Cecilie Myrseth will leave her post as fisheries minister to take over as the new trade minister, while Marianne Sivertsen Næss will step into the vacant fisheries role.
All three ministers are MPs for the Labour Party.
Norway’s PM is no stranger to reshuffles at this point, with a slew of ministers stepping down or being replaced amidst scandal.
Signs of GP crisis easing
Former health minister Ingivld Kjerkol said that the GP crisis in Norway was showing signs of improvement.
“The government’s move to save the GP scheme is yielding results. The GP crisis is heading towards the end,” Kjerkol told Norwegian newswire NTB this week.
Figures from the Norwegian Directorate of Health indicate that the situation has improved somewhat.
The report shows that the number of people without a GP has fallen from 228,000 to 181,000.
Last year, 237 GPs were recruited, and the number of GPs increased by 111 between December 2023 and April 2024.
Norway’s GP system has a patient list scheme whereby doctors are assigned a patient list.
The number of patient lists with a permanent doctor has increased by 30, and the number of lists without a permanent doctor has decreased by 46 to 276 this year.
King Harald to return to duties next week
King Harald will return to royal duties following an infection and procedure to have a pacemaker fitted.
He will return to work on April 22nd, after first falling sick on Malaysian island of Langkawi in late February.
Crown Prince Haakon, 50, has stepped in as regent in the king’s absence.
Norway’s immigration authority closes 1,000 cases into suspected cheating
The Norwegian Directorate of Immigration (UDI) has dismissed more than 1,000 asylum and immigration cases after the Ministry of Justice told them to reduce the queue of cases.
The UDI closed cases where suspicions of immigration fraud were raised to prioritise what it considered the most pressing and serious cases.
“We were in a situation where a large number of cases were created, but our capacity was not proportionate to the number of cases.
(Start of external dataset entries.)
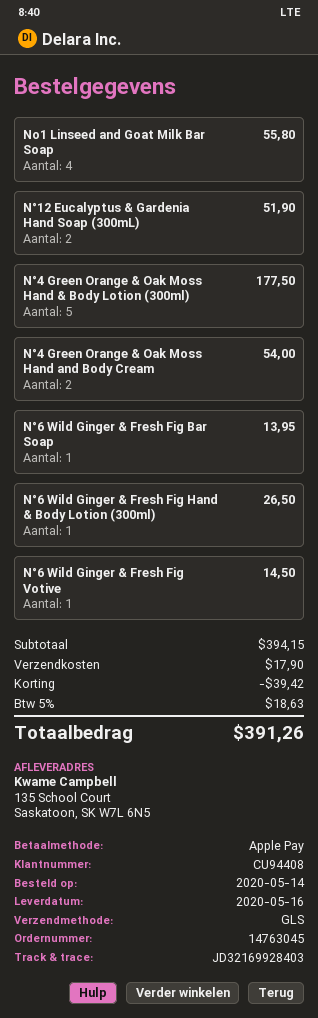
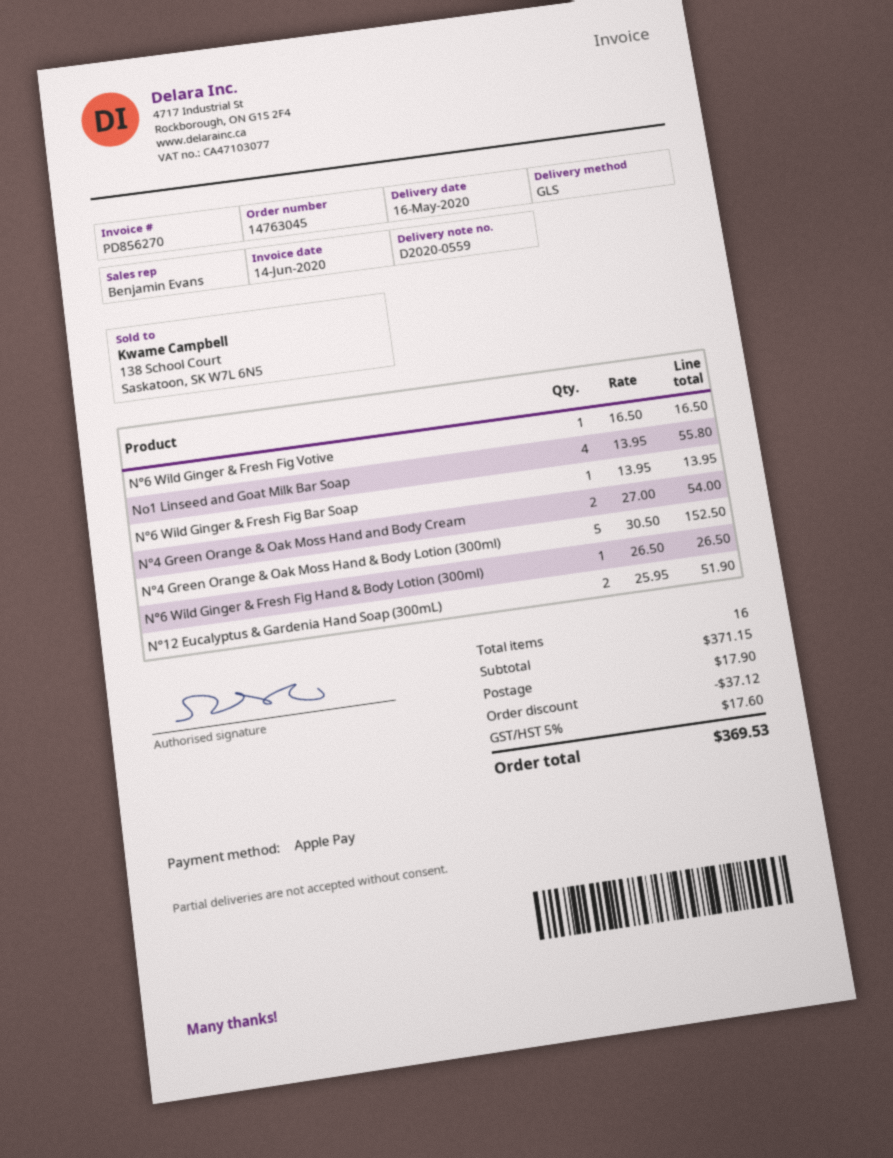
N°4 Green Orange & Oak Moss Hand & Body Lotion (300ml): 5 for 177.50 -> 5 for 152.50
N°6 Wild Ginger & Fresh Fig Votive: 1 for 14.50 -> 1 for 16.50
subtotal: 394.15 -> 371.15
discount: 39.42 -> 37.12
tax: 5% = 18.63 -> 5% = 17.60
total: 391.26 -> 369.53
This meant that we did not get a good enough grip on the matters that we believe are the most serious. At the same time, it led to a good number of these cases becoming very old,” Frode Forfang, director of UDI, told NRK.
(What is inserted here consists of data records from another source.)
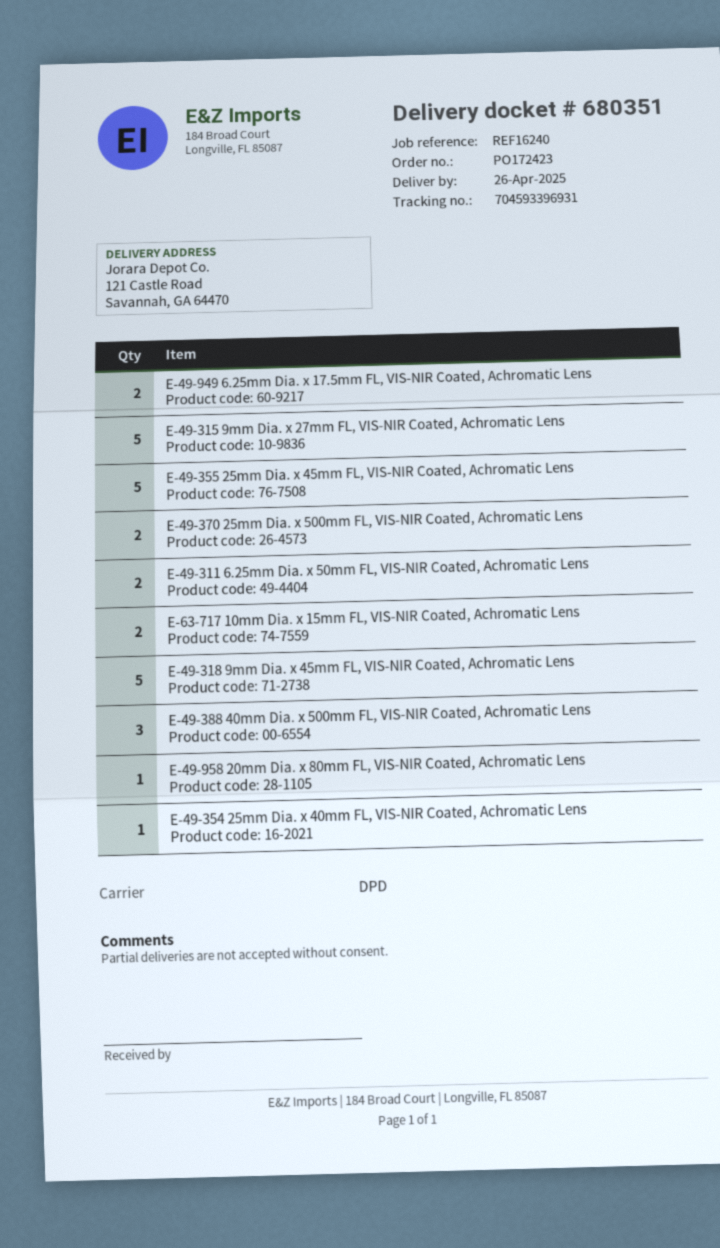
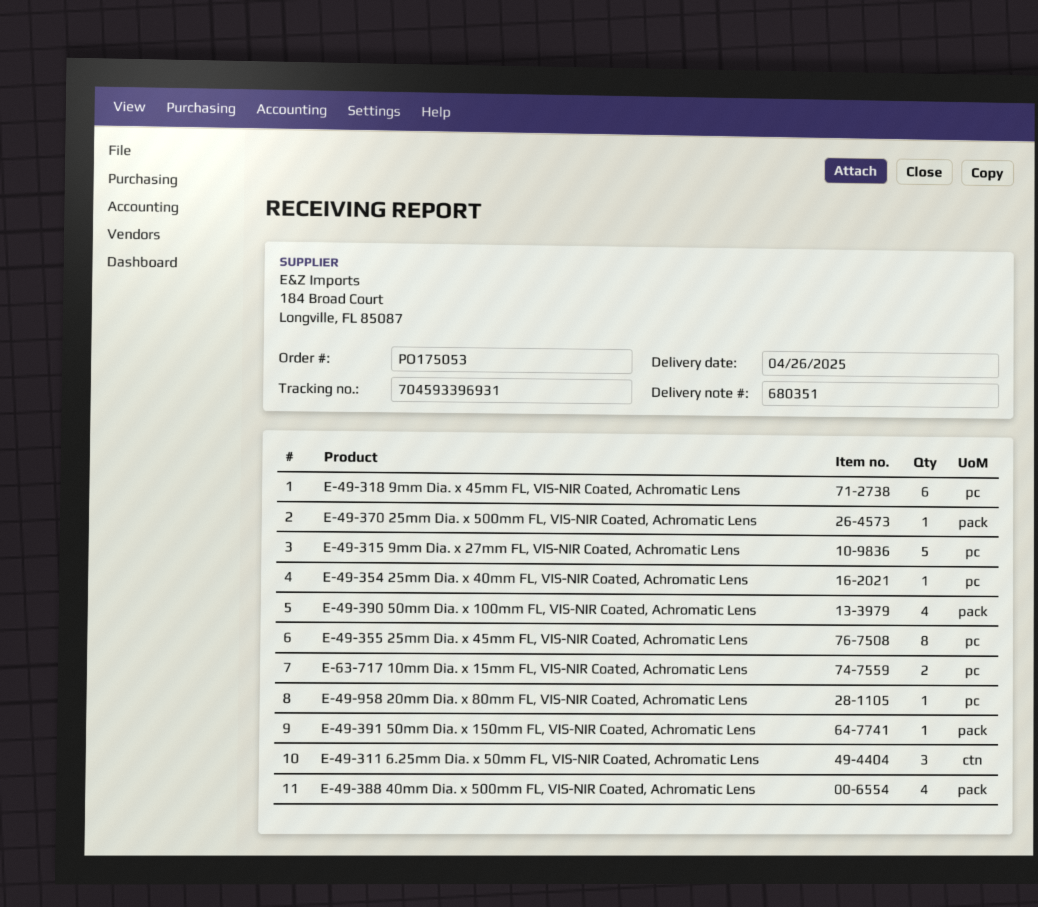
order number: PO172423 -> PO175053
E-49-949 6.25mm Dia. x 17.5mm FL, VIS-NIR Coated, Achromatic Lens: 2 -> none
E-49-355 25mm Dia. x 45mm FL, VIS-NIR Coated, Achromatic Lens: 5 -> 8
E-49-370 25mm Dia. x 500mm FL, VIS-NIR Coated, Achromatic Lens: 2 -> 1
E-49-311 6.25mm Dia. x 50mm FL, VIS-NIR Coated, Achromatic Lens: 2 -> 3
E-49-318 9mm Dia. x 45mm FL, VIS-NIR Coated, Achromatic Lens: 5 -> 6
E-49-388 40mm Dia. x 500mm FL, VIS-NIR Coated, Achromatic Lens: 3 -> 4
E-49-390 50mm Dia. x 100mm FL, VIS-NIR Coated, Achromatic Lens: none -> 4
E-49-391 50mm Dia. x 150mm FL, VIS-NIR Coated, Achromatic Lens: none -> 1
The UDI also decided last year that cases older than three years old would not be reopened, according to the report from NRK.
Norway and Ukraine sign security accord
Norway announced a new security accord with Ukraine on Monday.
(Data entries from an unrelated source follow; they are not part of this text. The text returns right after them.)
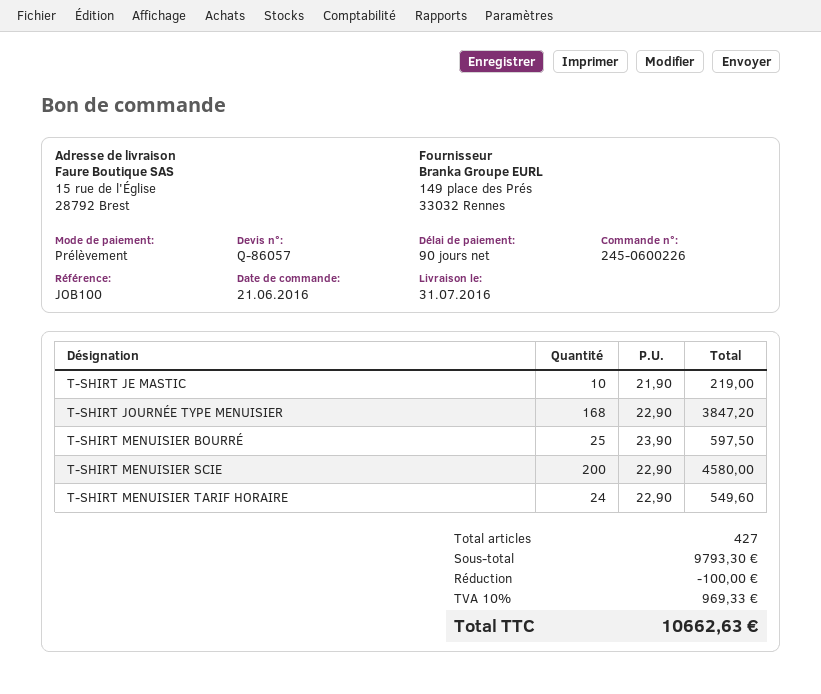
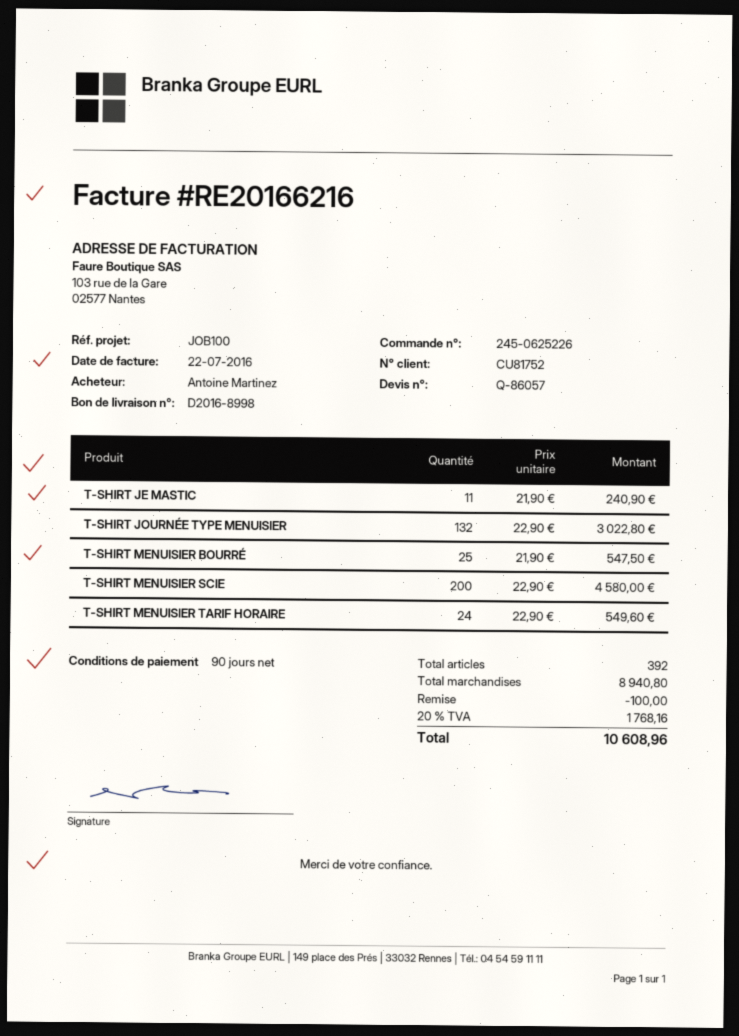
order number: 245-0600226 -> 245-0625226
T-SHIRT JE MASTIC: 10 x 21.90 = 219.00 -> 11 x 21.90 = 240.90
T-SHIRT JOURNÉE TYPE MENUISIER: 168 x 22.90 = 3847.20 -> 132 x 22.90 = 3022.80
T-SHIRT MENUISIER BOURRÉ: 25 x 23.90 = 597.50 -> 25 x 21.90 = 547.50
total quantity: 427 -> 392
subtotal: 9793.30 -> 8940.80
tax: 10% = 969.33 -> 20% = 1768.16
total: 10662.63 -> 10608.96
“Norway will be providing long-term military, political, financial, and humanitarian support to Ukraine,” Norway Foreign Minister Espen Barth Eide said after meeting Ukraine’s President Volodymyr Zelensky in Kyiv.
“The agreement demonstrates our clear political commitment to continue to stand by Ukraine, as we have done since Russia’s brutal, full-scale attack over two years ago,” he added.
The deal will be formally signed and presented when the PM meets with Ukraine’s president next.